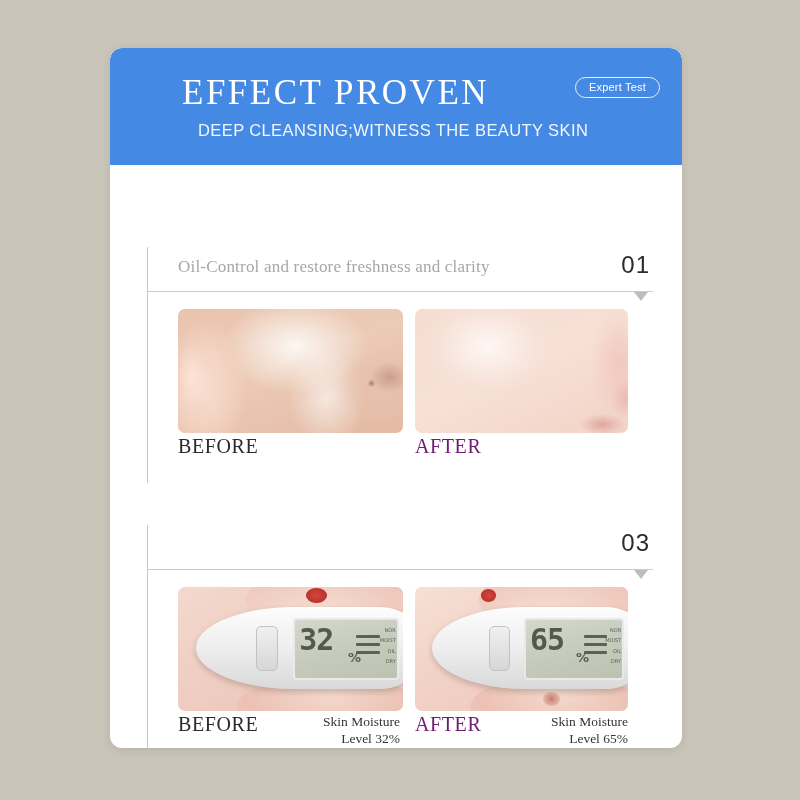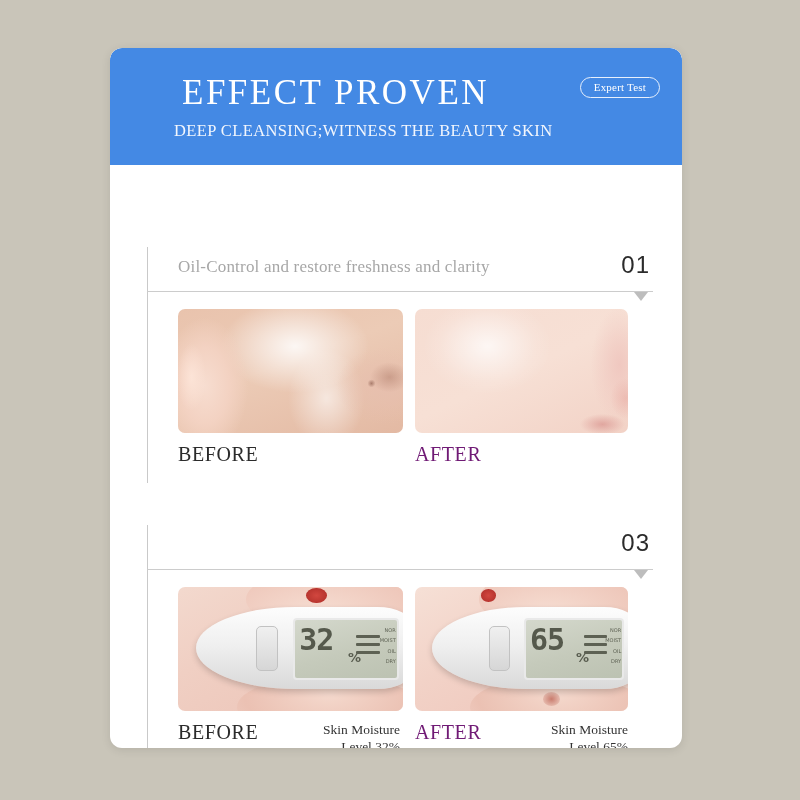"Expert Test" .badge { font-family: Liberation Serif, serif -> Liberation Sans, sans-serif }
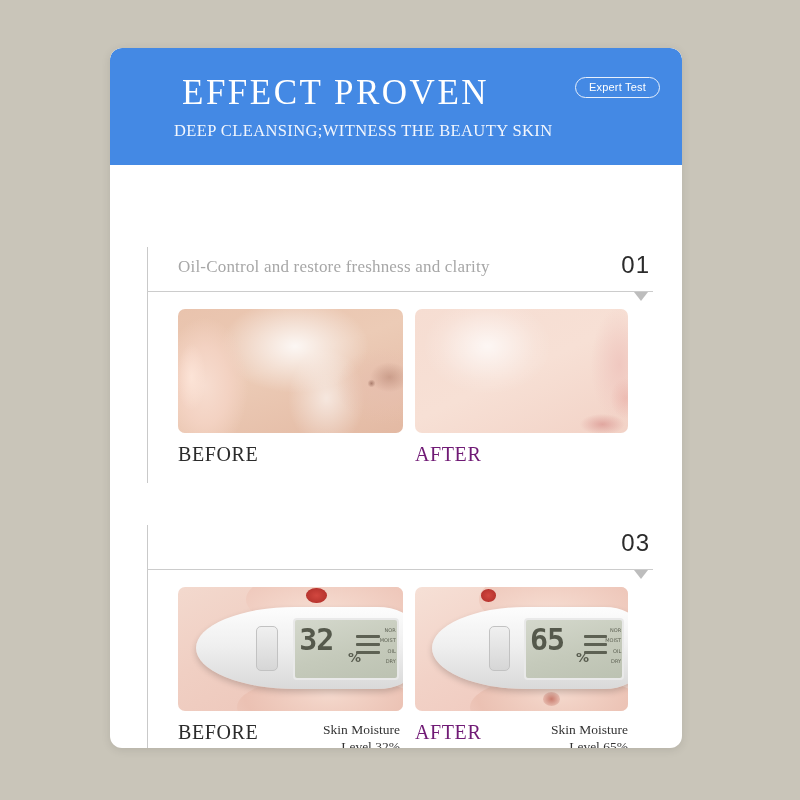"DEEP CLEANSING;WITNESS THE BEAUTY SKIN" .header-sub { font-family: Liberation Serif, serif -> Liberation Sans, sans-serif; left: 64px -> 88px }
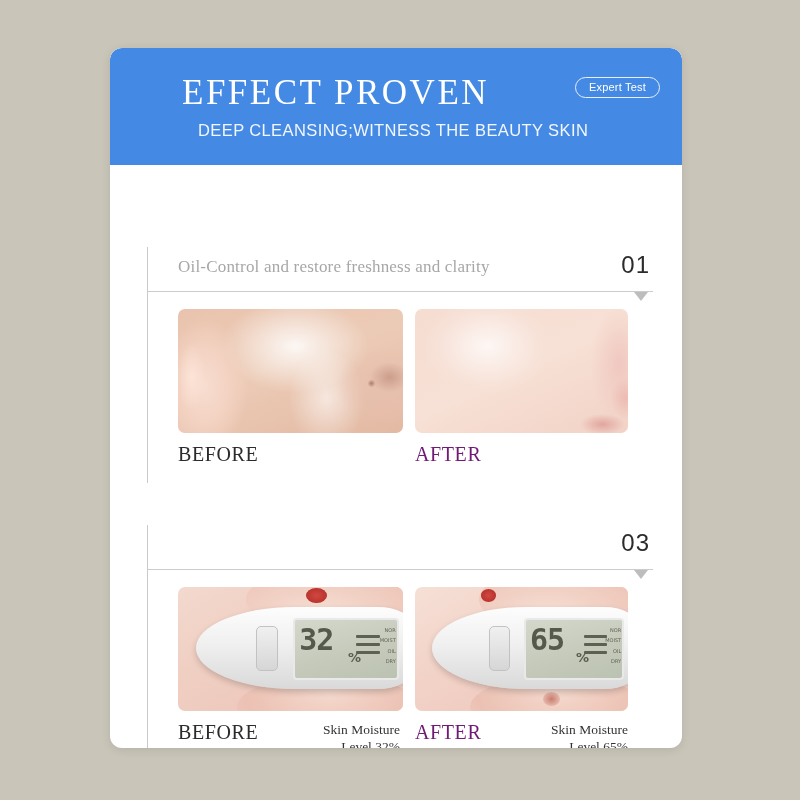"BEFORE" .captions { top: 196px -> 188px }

# # #

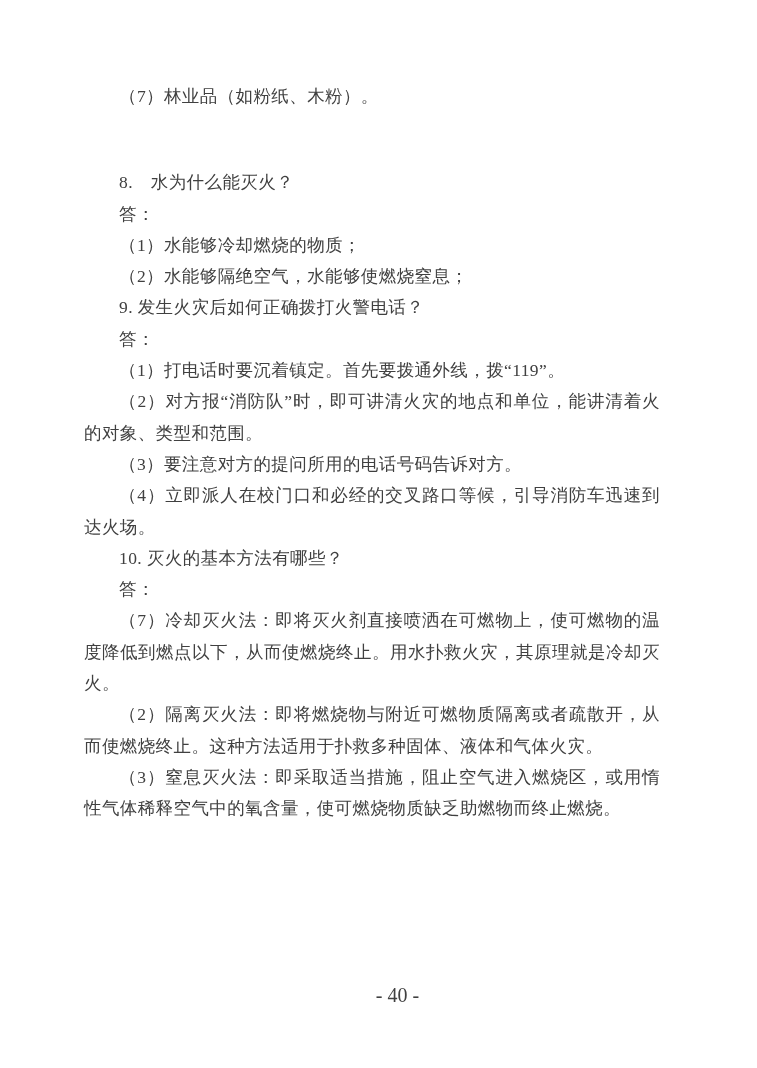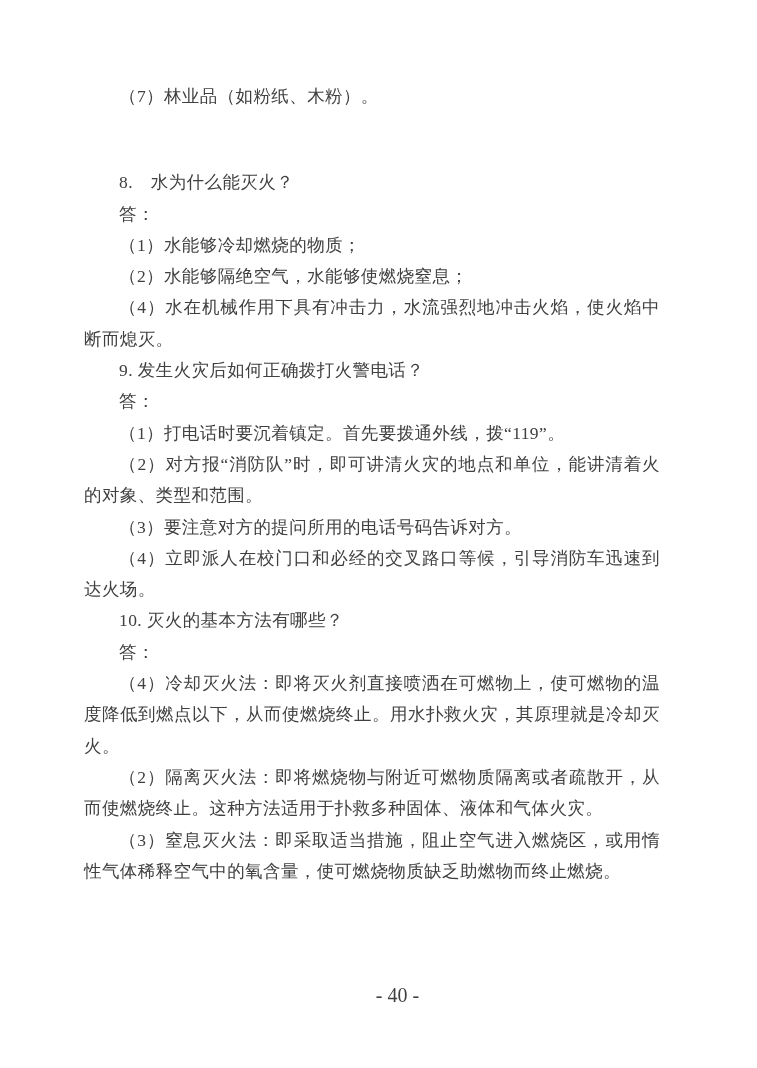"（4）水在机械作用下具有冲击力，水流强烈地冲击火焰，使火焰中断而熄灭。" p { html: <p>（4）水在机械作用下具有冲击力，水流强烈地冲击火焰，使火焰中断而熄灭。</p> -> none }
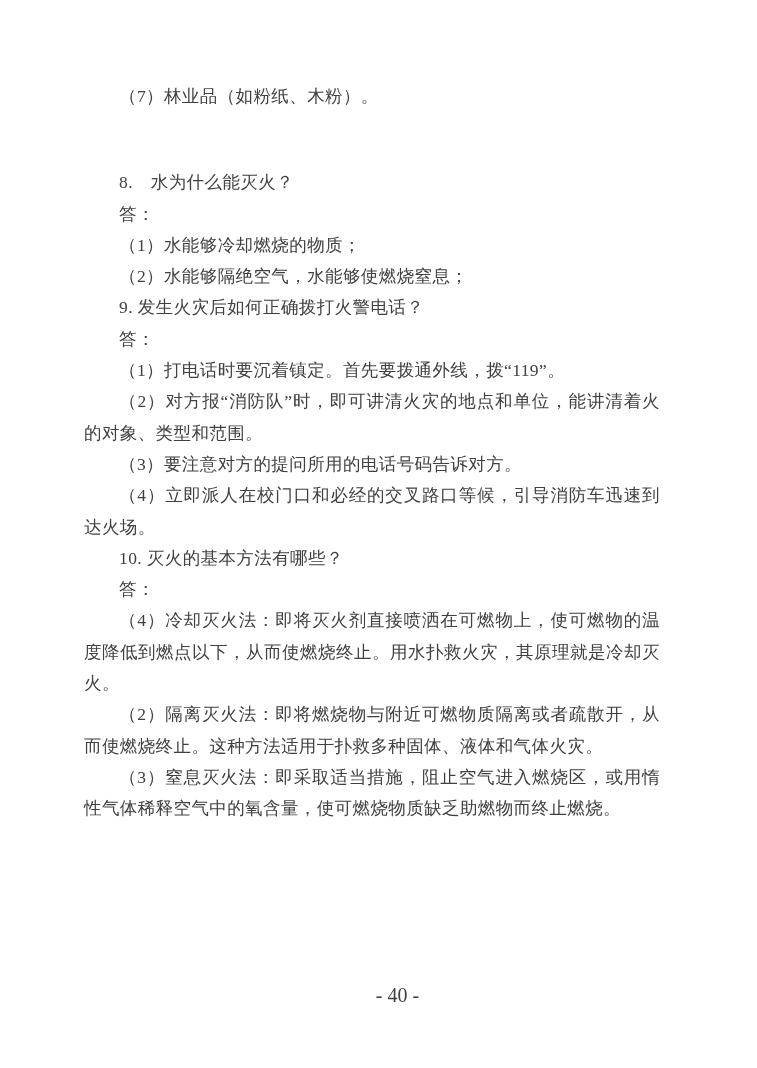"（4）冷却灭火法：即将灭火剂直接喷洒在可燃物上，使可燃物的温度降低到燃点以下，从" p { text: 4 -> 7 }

# # #

> _WHAT TO WORK ON_
An exact copy of the lines above from the one with "CLEANSING;WITNESS THE BEAUTY" up to and including the one with "top: 196px ->" is required; reproduce only those lines, omitting all pictures.

> _RESPONSE TO THIS TASK_
"DEEP CLEANSING;WITNESS THE BEAUTY SKIN" .header-sub { font-family: Liberation Serif, serif -> Liberation Sans, sans-serif; left: 64px -> 88px }
"BEFORE" .captions { top: 196px -> 188px }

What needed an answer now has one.